Wie Sie wissen, hat Deutschland derzeit die EU-Ratspräsidentschaft inne. Im Mittelpunkt steht natürlich die gemeinsame Bewältigung der Coronavirus-Pandemie und ihrer wirtschaftlichen und sozialen Folgen. Wir streben insbesondere eine bessere Koordinierung der Pandemiebekämpfung der EU-Mitgliedstaaten an. Dies betrifft unter anderem Einreisen aus Risikogebieten.

Das Thema Covid-19 dominiert zwar die Schlagzeilen, aber damit sind andere große Herausforderungen mitnichten aus der Welt. Ob Digitalisierung und Wettbewerbsfähigkeit, ob Migration oder Klimaschutz – das alles sind Fragen, die uns in Europa gemeinsam betreffen. Bei all dem drängen wir auf Fortschritte. Das reicht natürlich weit über unsere Ratspräsidentschaft hinaus. Das ist zum Beispiel mit Blick auf das Ziel der Klimaneutralität 2050 offensichtlich. Um dieses langfristige Ziel zu erreichen, braucht es die Bereitschaft und Fähigkeit, unser Leben und Arbeiten noch nachhaltiger zu gestalten.

Unser aller Bereitschaft zu Veränderungen wird ja auch durch die Covid-19-Pandemie auf die Probe gestellt – wenn auch auf andere Weise. Die derzeit leider wieder ansteigenden Infektionszahlen zeigen bzw. mahnen uns, nach wie vor aufmerksam und vielleicht noch aufmerksamer zu sein, um uns, aber auch andere zu schützen. Jeder und jede von uns ist und bleibt aufgefordert, in den Herbst- und Wintermonaten nun erst recht die sogenannte AHA-Regel zu beherzigen: Abstand halten, Hygieneregeln beachten und Alltagsmaske tragen.

Zu „AHA“ gesellen sich noch zwei weitere Buchstaben: Zum einen „L“ für Lüften, um die Ansteckungsgefahr zu verringern, wenn wir uns in der kalten Jahreszeit wieder vermehrt in geschlossenen Räumen aufhalten, und zum anderen der Buchstabe „C“, der für Corona-Warn-App steht. Auch diese App ist natürlich kein Allheilmittel. Aber sie ist eine wichtige Hilfe, um Infektionsketten nachzuverfolgen und zu unterbrechen. Dabei sind wir einen großen Schritt weitergekommen: Wir haben jetzt ein europäisches System im Probetrieb. Davon erhoffen wir uns, dass die App bald eine noch breitere Wirkung entfalten kann.

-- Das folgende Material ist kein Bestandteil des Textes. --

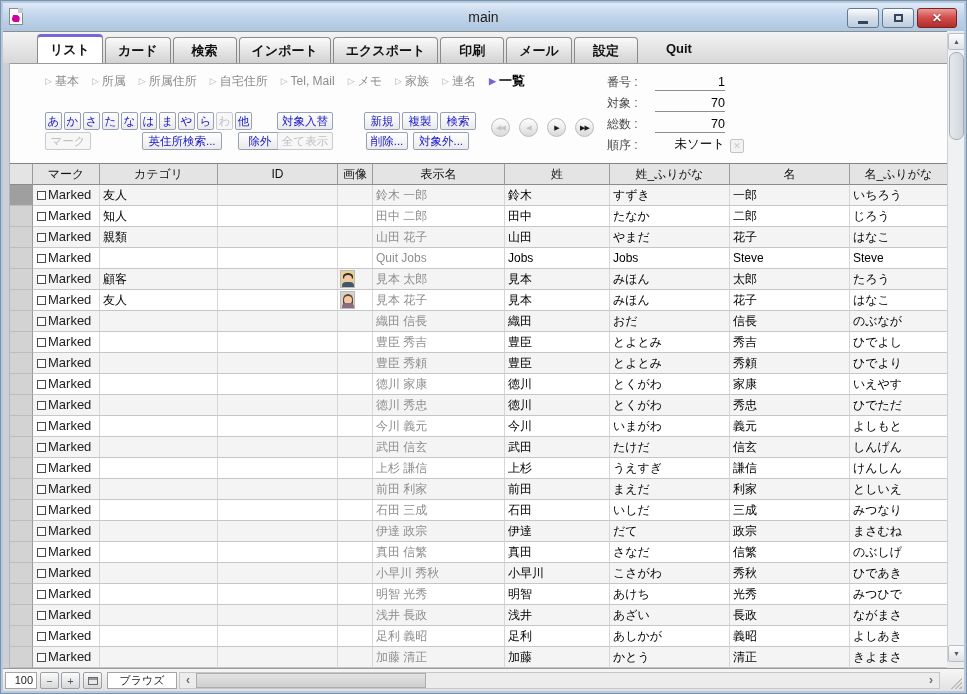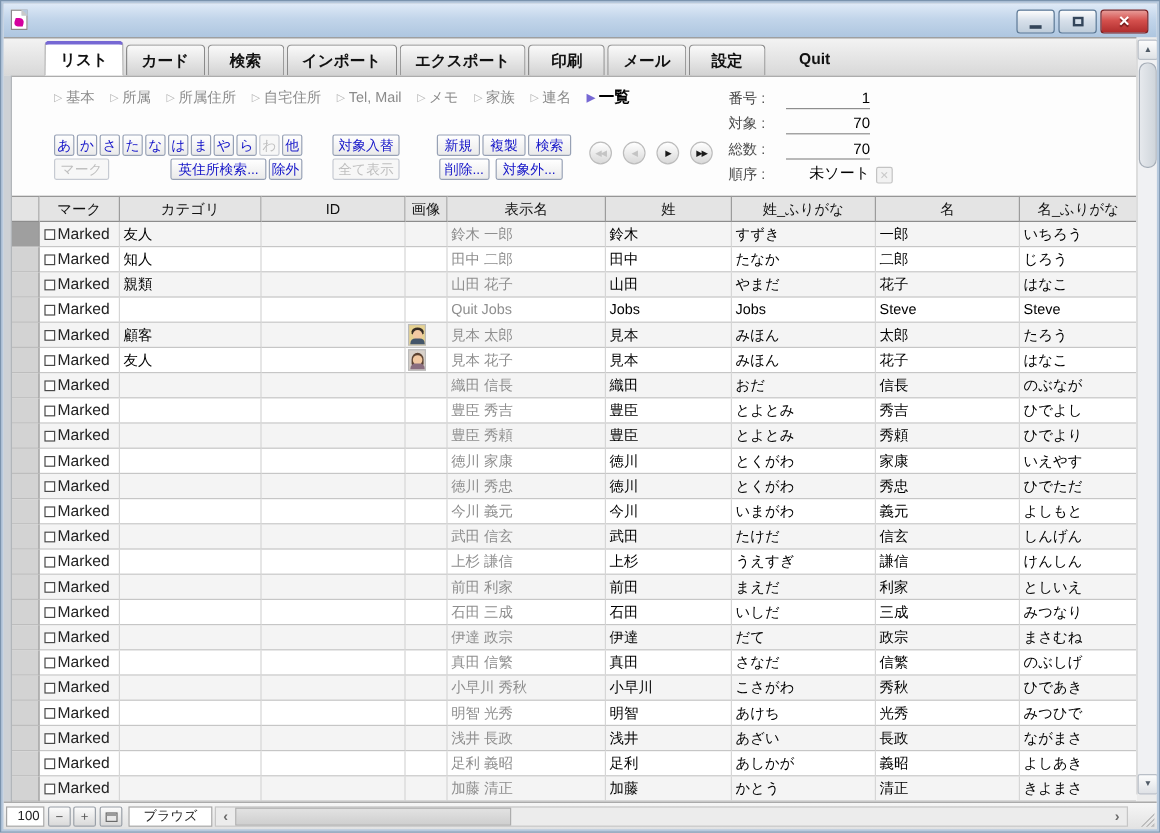--- a/index.html
+++ b/index.html
@@ -113,6 +113,7 @@
         <span class="fold"></span>
         <span class="swoosh"></span>
       </div>
+    <div class="title">main</div>
     <div class="winbtns">
       <div class="wbtn">
           <span class="mingl"></span>

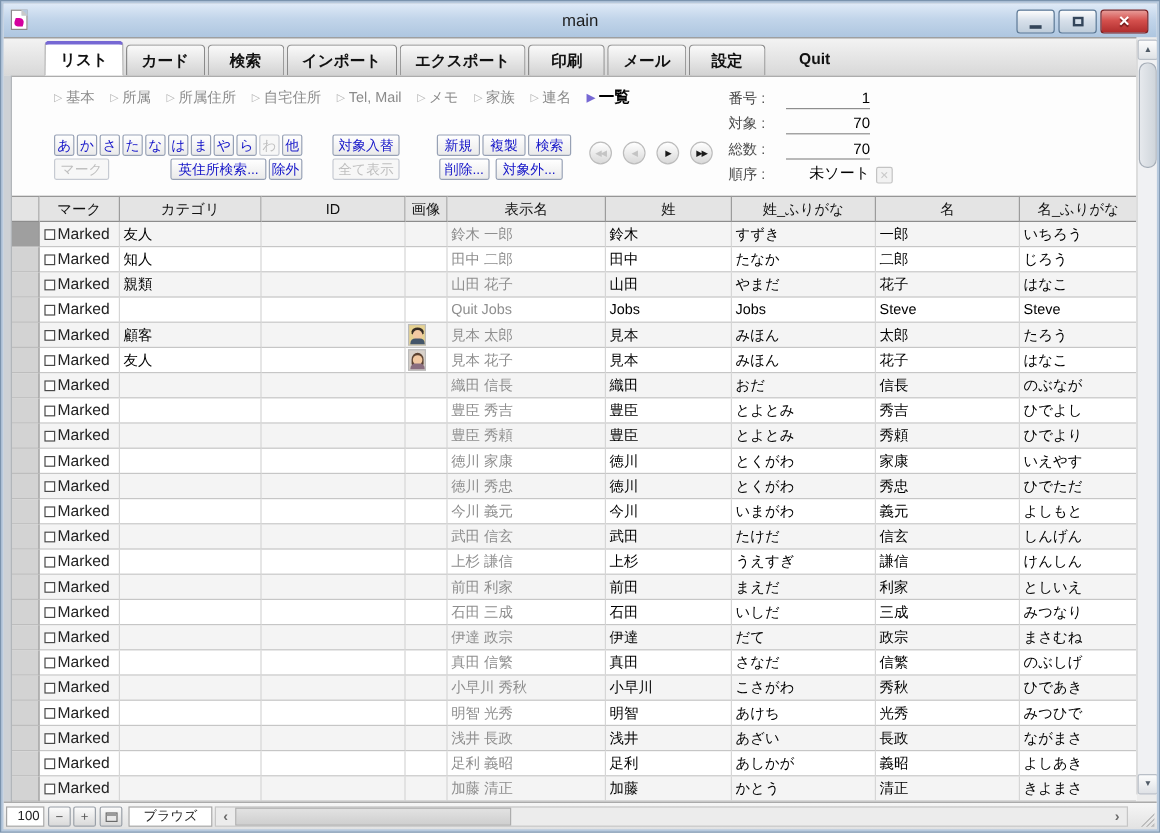--- a/index.html
+++ b/index.html
@@ -217,7 +217,7 @@
 
     <div class="btn disabled" style="left:35px;top:68px;width:46px;">マーク</div>
     <div class="btn" style="left:132px;top:68px;width:80px;">英住所検索...</div>
-    <div class="btn" style="left:214px;top:68px;width:28px;">除外</div>
+    <div class="btn" style="left:228px;top:68px;width:44px;">除外</div>
 
     <div class="btn" style="left:267px;top:48px;width:56px;">対象入替</div>
     <div class="btn disabled" style="left:267px;top:68px;width:56px;">全て表示</div>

Kurzum: es kommt also auf uns alle an, das Infektionsgeschehen soweit wie möglich im Griff zu haben und zu halten. Das ist, rein wirtschaftlich betrachtet, derzeit wohl auch das wichtigste Konjunkturprogramm. Daher danke ich allen für die Bereitschaft, die Schutzmaßnahmen mitzutragen. Nur so sind wir stärker als das Virus. So machen wir auch wirtschaftlich mehr und mehr Boden gut. So gelingt auch am besten, was ein Slogan der ZDH-Imagekampagne verspricht: „Wir lassen uns von Corona nicht ins Handwerk pfuschen.“

Danke für Ihre Aufmerksamkeit. Jetzt freue ich mich auf Ihre Fragen.